§ Work instruction
The stretch wanted below opens at the line containing "ma10, 2017-09-22: none -> 8.4" and closes at the line containing "ma10, 2017-10-13: none -> 8.6". Please return it exactly, with no other lines.

++++ Data to process ++++

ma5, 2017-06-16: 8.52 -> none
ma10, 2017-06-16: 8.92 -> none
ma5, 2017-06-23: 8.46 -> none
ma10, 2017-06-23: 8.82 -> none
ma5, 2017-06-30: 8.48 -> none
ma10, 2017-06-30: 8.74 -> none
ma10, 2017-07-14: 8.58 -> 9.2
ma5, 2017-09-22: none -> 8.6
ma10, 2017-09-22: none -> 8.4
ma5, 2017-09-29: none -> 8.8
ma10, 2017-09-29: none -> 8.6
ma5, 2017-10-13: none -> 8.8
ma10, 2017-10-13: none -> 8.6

++++
++++ Data to process ++++

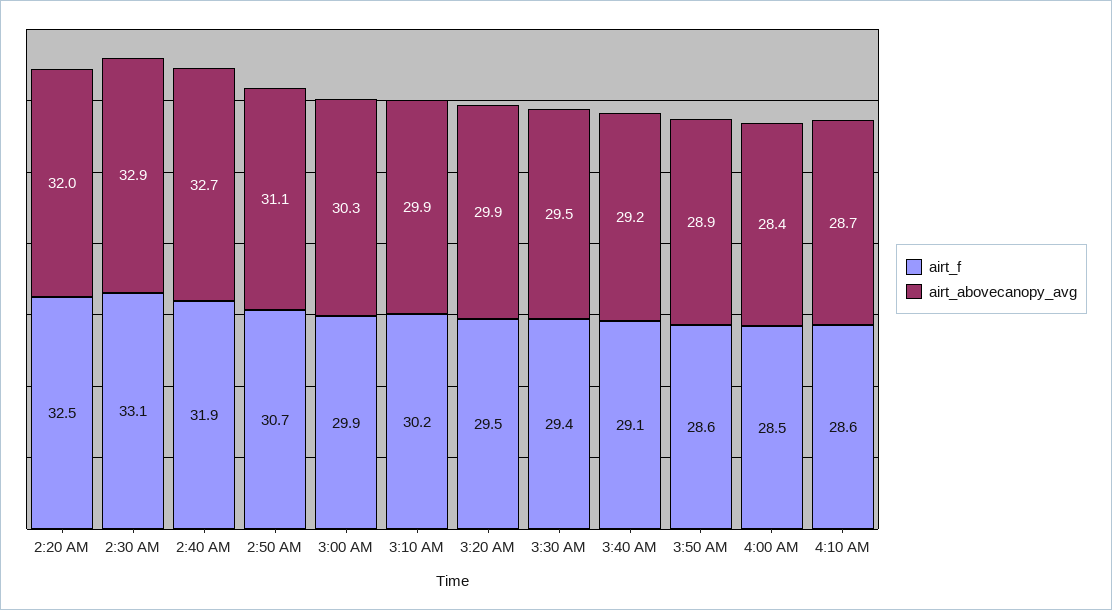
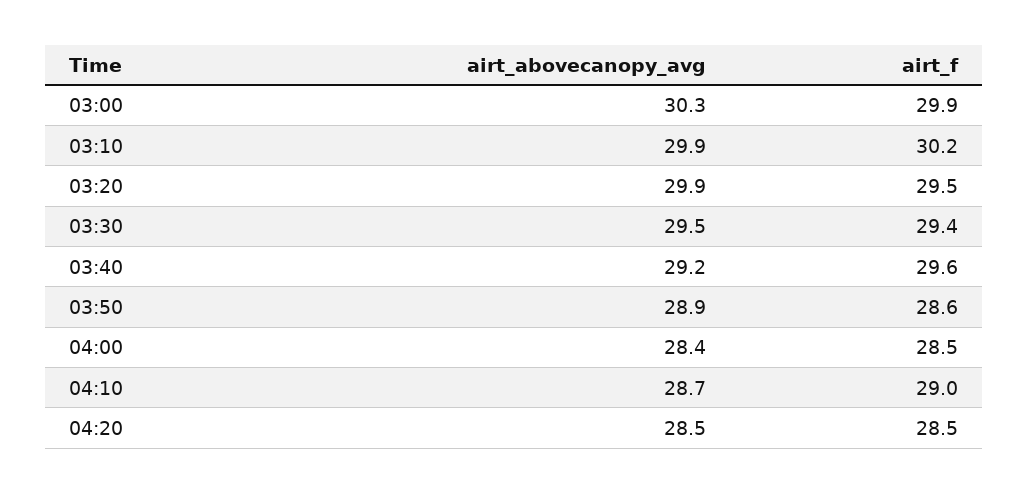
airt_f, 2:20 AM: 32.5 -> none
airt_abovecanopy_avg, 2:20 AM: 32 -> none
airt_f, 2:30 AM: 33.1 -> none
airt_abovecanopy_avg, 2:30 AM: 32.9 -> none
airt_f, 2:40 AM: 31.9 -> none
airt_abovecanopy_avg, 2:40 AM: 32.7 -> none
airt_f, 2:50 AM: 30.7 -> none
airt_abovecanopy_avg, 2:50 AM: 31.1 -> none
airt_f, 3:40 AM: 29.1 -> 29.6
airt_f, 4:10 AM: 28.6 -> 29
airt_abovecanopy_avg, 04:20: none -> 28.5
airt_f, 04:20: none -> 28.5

++++
++++ Data to process ++++

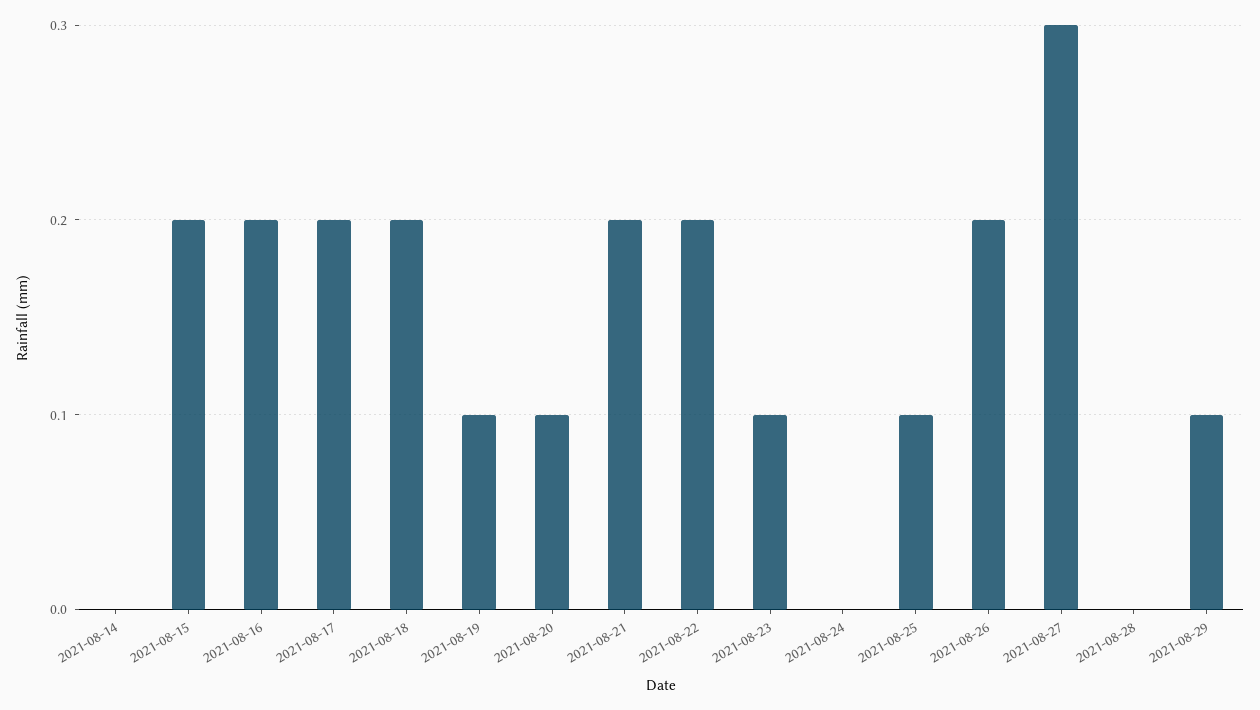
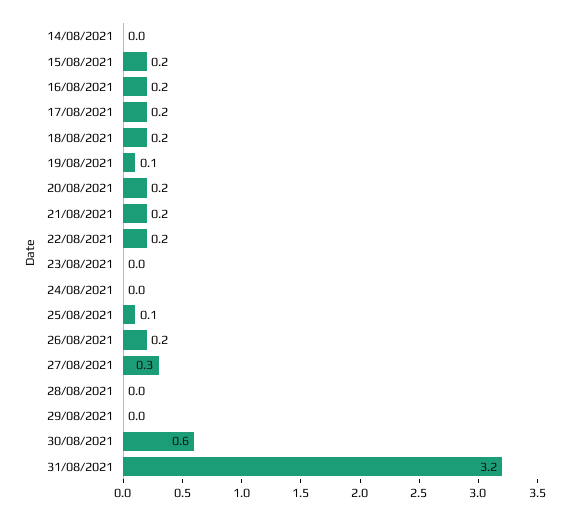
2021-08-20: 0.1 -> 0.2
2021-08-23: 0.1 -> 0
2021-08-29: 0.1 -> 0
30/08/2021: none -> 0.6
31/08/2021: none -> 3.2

++++

§ Task output
ma10, 2017-09-22: none -> 8.4
ma5, 2017-09-29: none -> 8.8
ma10, 2017-09-29: none -> 8.6
ma5, 2017-10-13: none -> 8.8
ma10, 2017-10-13: none -> 8.6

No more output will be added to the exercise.